俺様な彼氏



自宅に帰り、そのまま寝室のベットに直行。

倒れ込むと同時に、すぐに眠ってしまった。

お陰で、夕方には頭痛も発熱も治まった。



午後8時。

真っ暗な部屋。


ゴソゴソと起き出して、夕食を作る。

とは言っても、魚を焼いたり、味噌汁を作ったり。

時間があればサラダも作ろうかな、


その時、

ガチャン。

玄関が開いた。


「ただいま」

それは、とても不機嫌そうな声。


「お帰りなさい」

無理して明るく言ってみたのに、

「ちょっと座って」

私に視線を送ることもなく、キッチンを通り過ぎてリビングのソファーに座る。


「でも今、夕食を作ってるし・・・」

「いいから、座って」

再び言われ、私は火を止めてリビングへ向かった。



「体調は?」

えっ、

「う、うん。

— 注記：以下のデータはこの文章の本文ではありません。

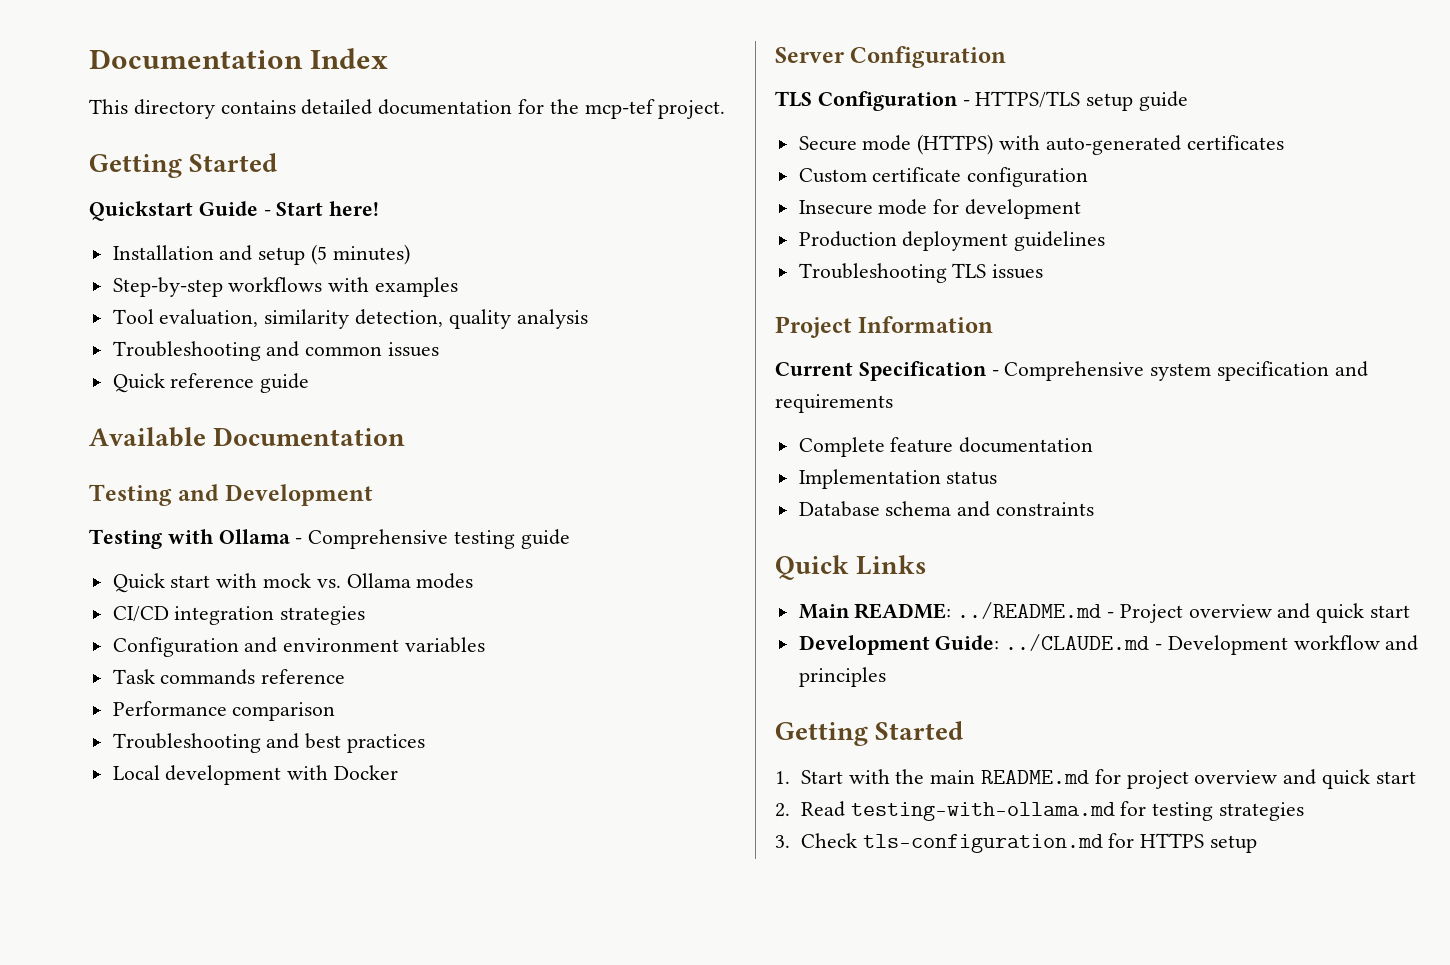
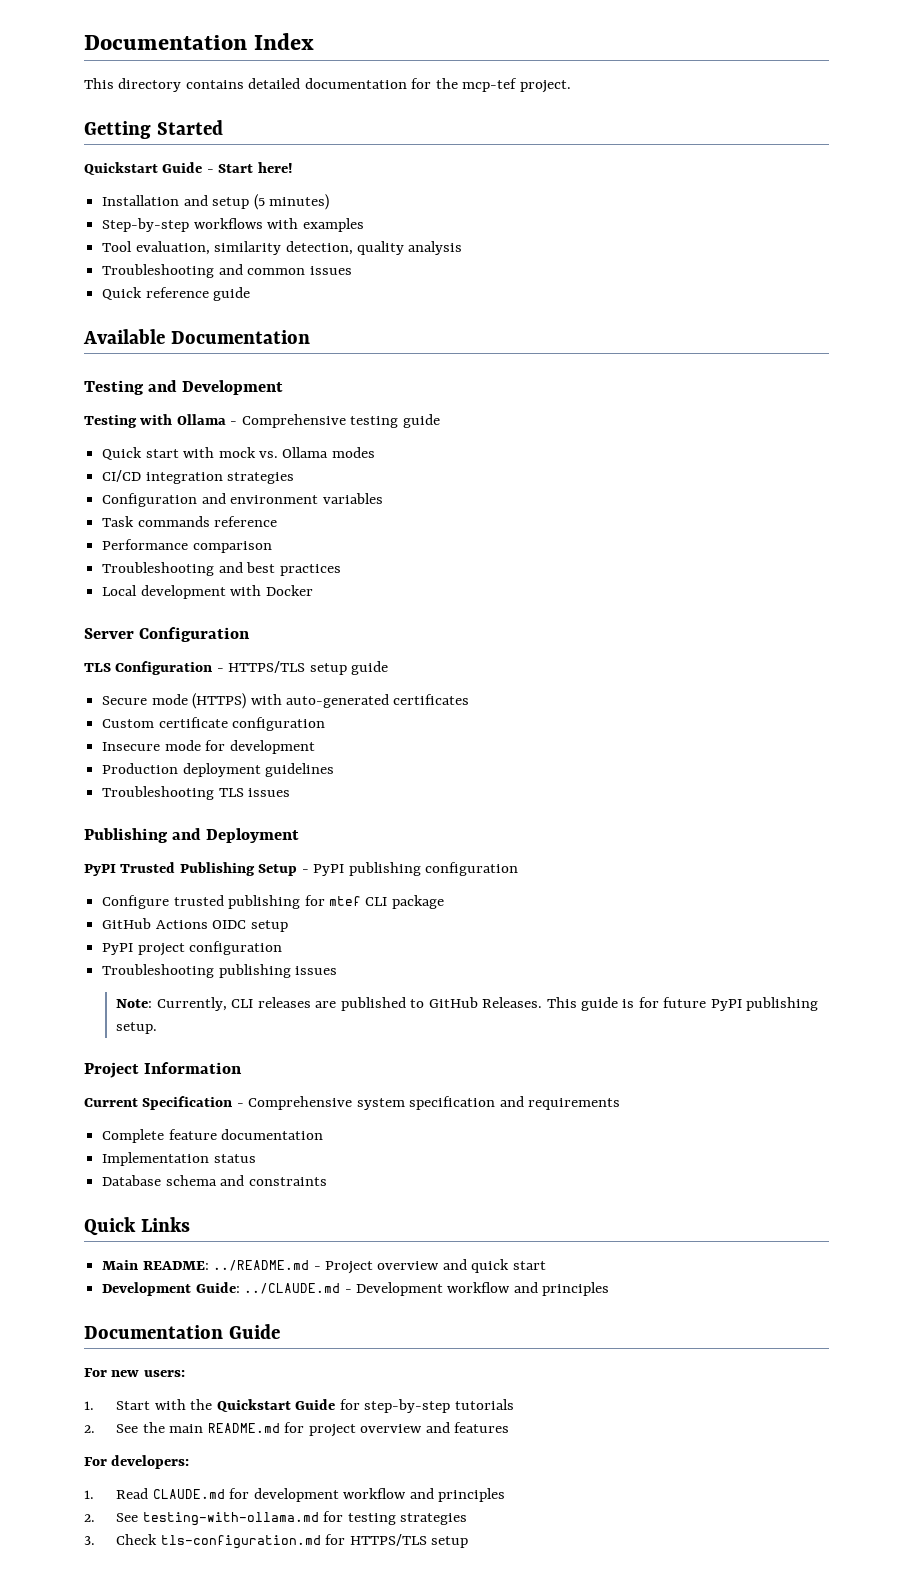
+ Publishing and Deployment
+ PyPI Trusted Publishing Setup - PyPI publishing configuration
+ Configure trusted publishing for mtef CLI package
+ GitHub Actions OIDC setup
+ PyPI project configuration
+ Troubleshooting publishing issues
+ Note: Currently, CLI releases are published to GitHub Releases. This guide is for future PyPI publishing setup.
  Development Guide: ../CLAUDE.md - Development workflow and principles
- Getting Started
+ Documentation Guide
+ For new users:
- 1. Start with the main README.md for project overview and quick start
- 2. Read testing-with-ollama.md for testing strategies
+ 1. Start with the Quickstart Guide for step-by-step tutorials
+ 2. See the main README.md for project overview and features
+ For developers:
+ 1. Read CLAUDE.md for development workflow and principles
+ 2. See testing-with-ollama.md for testing strategies
- 3. Check tls-configuration.md for HTTPS setup
+ 3. Check tls-configuration.md for HTTPS/TLS setup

大丈夫」

「熱は?」

「37度だったかな。本当に大丈夫だから。心配かけてごめんね」

素直に謝った。


ジーッと私を見つめる視線。


「昨日はどこに泊まったの?」

「・・・」


シーンと静まりかえった部屋。


「樹里?」

「・・・ごめん」

それしか言えない。


「樹里」

低い声で、強い口調。

うわー、怒ってる。


「樹里、言えよ」

そう言われても・・・


しばらく、無言が続いた。

いくら何でも、公園のベンチで寝てしまったなんて言えない。

言えるわけがない。


「もういい」

彼が携帯を手に立ち上がる。


「誰にかけるの?」

「脳外の竹浦先生」

えええー、大樹?

「馬鹿な事しないで。そんな事したら、あなたが困るのよ」

叫んでしまった。


大樹に同棲がバレたら、私はすぐに実家に連れ戻されるし、大樹の逆鱗に触れたあなただってどんな目なわされるか・・・考えただけでも恐ろしい。


「あなたは、私との生活が終わっての平気なの?」

逆ギレとは知りながら、詰め寄ってしまった。


ふー。

溜息をつく音が聞こえた。


***


「いいから、昨日どこにいたのか言え」

上から目線にかなりムカつくけれど、大樹に告げ口されてはたまらない。


仕方ない。

白状しよう。


「昨日は、少しだけ、ほんの少しだけお酒を飲んでしまって・・・」

「うん」

「マンションに向かう途中で、気分が悪くなって・・・」

「それで?」

「少し公園で休んでいこうと思って・・・」

さすがに最後まで言えなかった。


「バカヤロウッ」

やっぱり叱られた。


いつも冷静な彼だけに、どれだけ怒っているのかが私には分かる。

思わず震えてしまった。


「何考えているんだよ」

「・・・」

「何かあってからでは取り返しがつかないんだぞ」

「・・・」

「女子としての自覚と言うか、危機感がなさ過ぎだろう」

「・・・」

ひたすら俯いていることしか出来ない。


「いいか、これからは飲み会禁止」

ええ?

「無理だよ。付き合いだってあるし」

「お前が言えないなら、俺が断わるから」

そんな・・・


私達の関係は病院内でも秘密なのに、

バレたら騒ぎになるのは目に見えているのに。


「それがイヤなら、俺に黙って飲み会には行くな」

いいなと念を押され、

「はぁい」

渋々、私は頷いた。


目の前のアイスマンはやっと笑顔になり、キッチンへ夕食を取りに行く。


俺様で、自己中で、振り回されてばかりの彼・・・高橋渚。

私達が一緒に暮らし始めて、もう3年目になる。